Aber ein Papa ist glücklich: Fecht-Olympiasieger Thomas Bach wird heute Deutschlands Obersportler - international ist er das ja schon als Vize-König des Internationalen Olympischen Komitees. Wenn das kein Grund zum Feiern ist.
Reichlich verlogen: Gerade an einer der Wiegen der deutschen Demokratie, der Frankfurter Paulskirche, wird in Anwesenheit von Bundeskanzlerin Angela Merkel und dem Ober-Olympioniken Jacques Rogge die Bachsche Einheitsliste wie einst im Sozialismus nur abgenickt werden. Auch die letzten Aufmüpfigen haben auf eine Kandidatur verzichtet. Man hat sie im nichtolympischen Grabenkampf zermürbt.
Denn im deutschen Sport setzt man gerne auf Tradition. Persönliche Eitelkeiten scheinen erneut wichtiger als der angebliche Versuch, den nationalen Sport international wieder flott zu machen und dabei trotzdem sauber zu bleiben.
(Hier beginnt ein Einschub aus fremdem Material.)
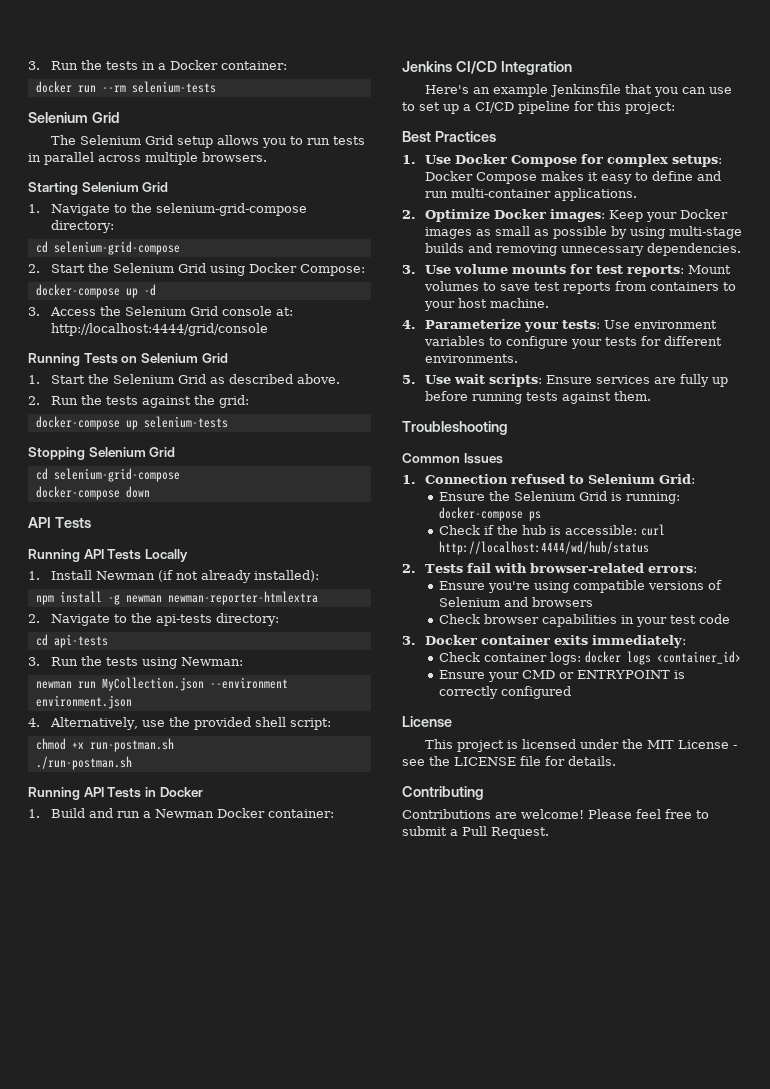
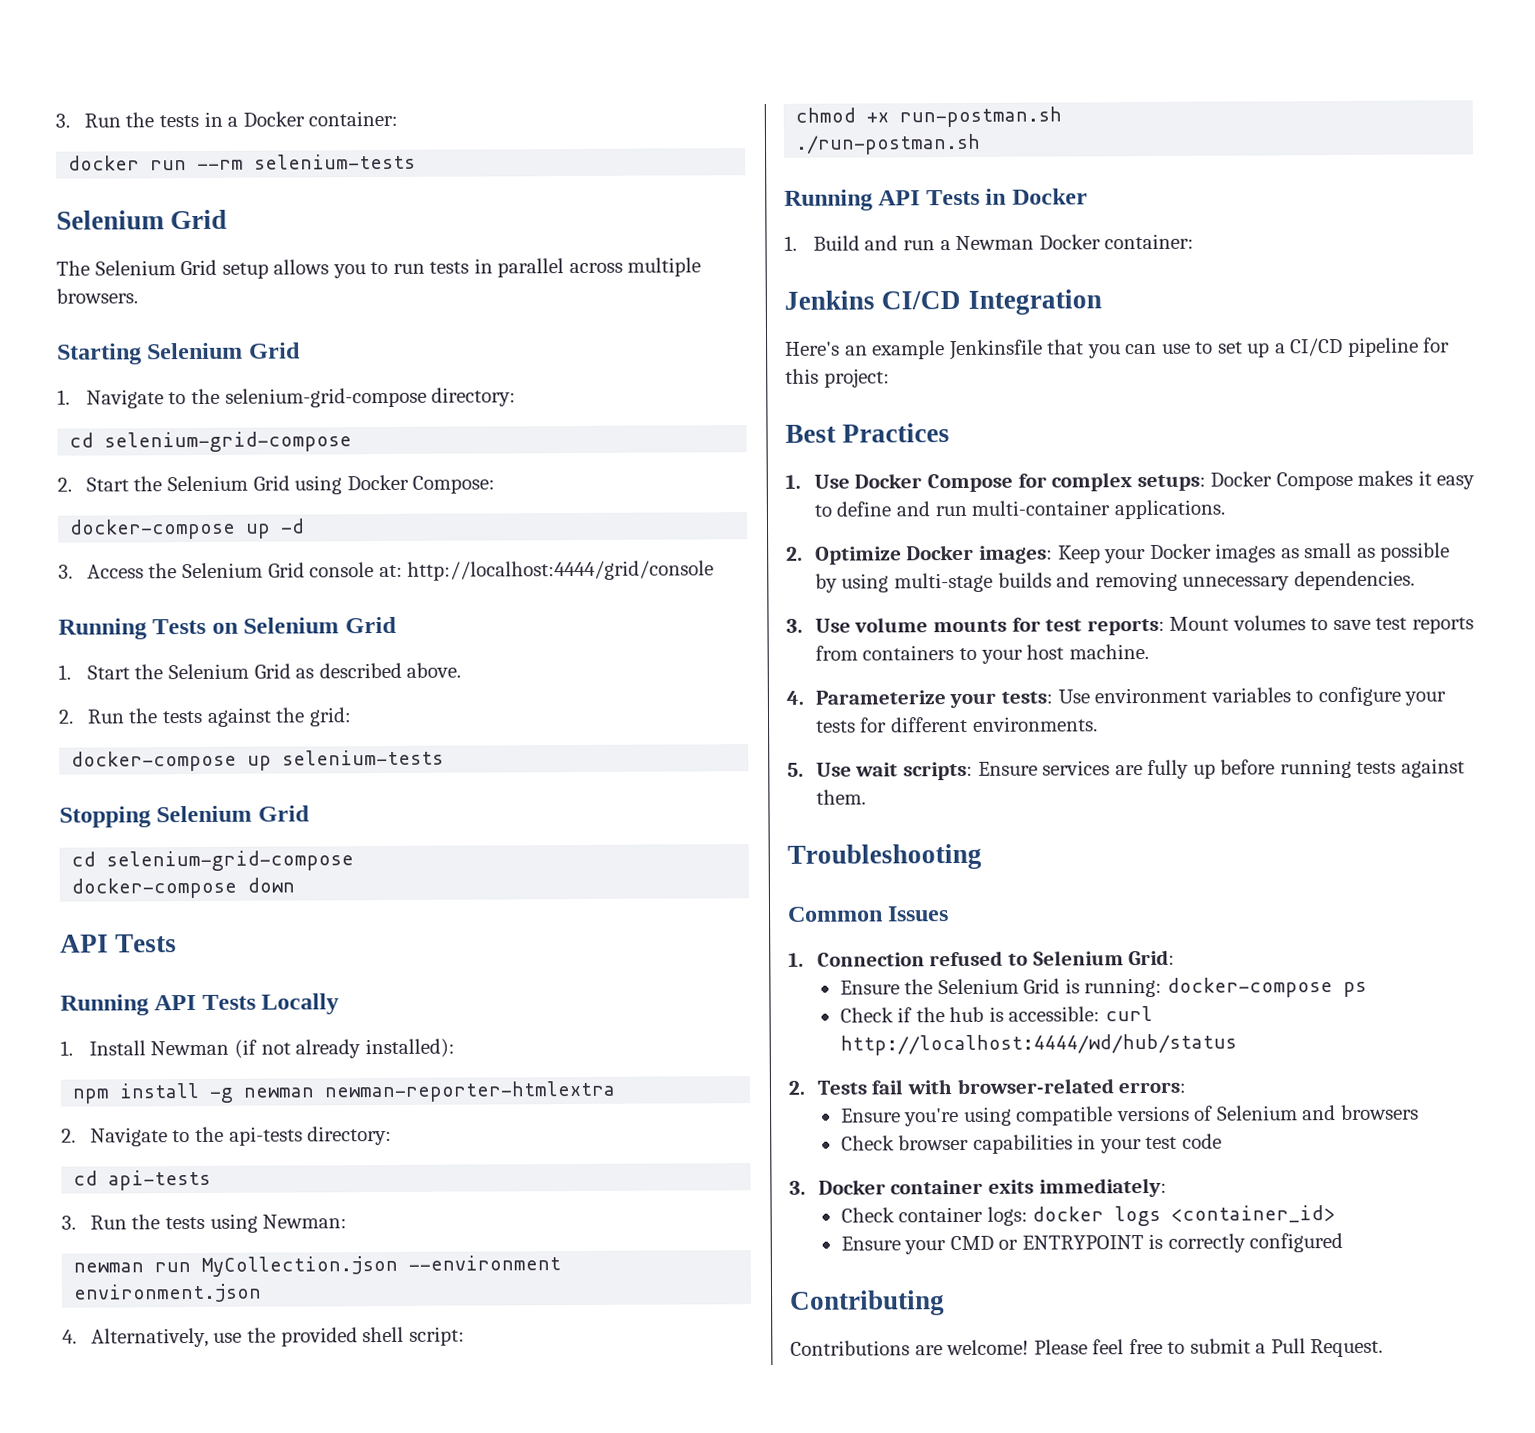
  Ensure your CMD or ENTRYPOINT is correctly configured
- License
- This project is licensed under the MIT License - see the LICENSE file for details.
Böse Zungen behaupten gar: Mit der Paulskirchen-Krönung sei Bach vor allem seinem Ziel, den IOC-Thron zu besteigen, einen entscheidenden Schritt näher gekommen. Das soll bei der Session in drei Jahren in Göteborg geschehen. Ein Deutscher auf dem Olymp - dafür kann man doch, schon aus nationalem Interesse, ruhig ein bisschen Diktatur ertragen, oder?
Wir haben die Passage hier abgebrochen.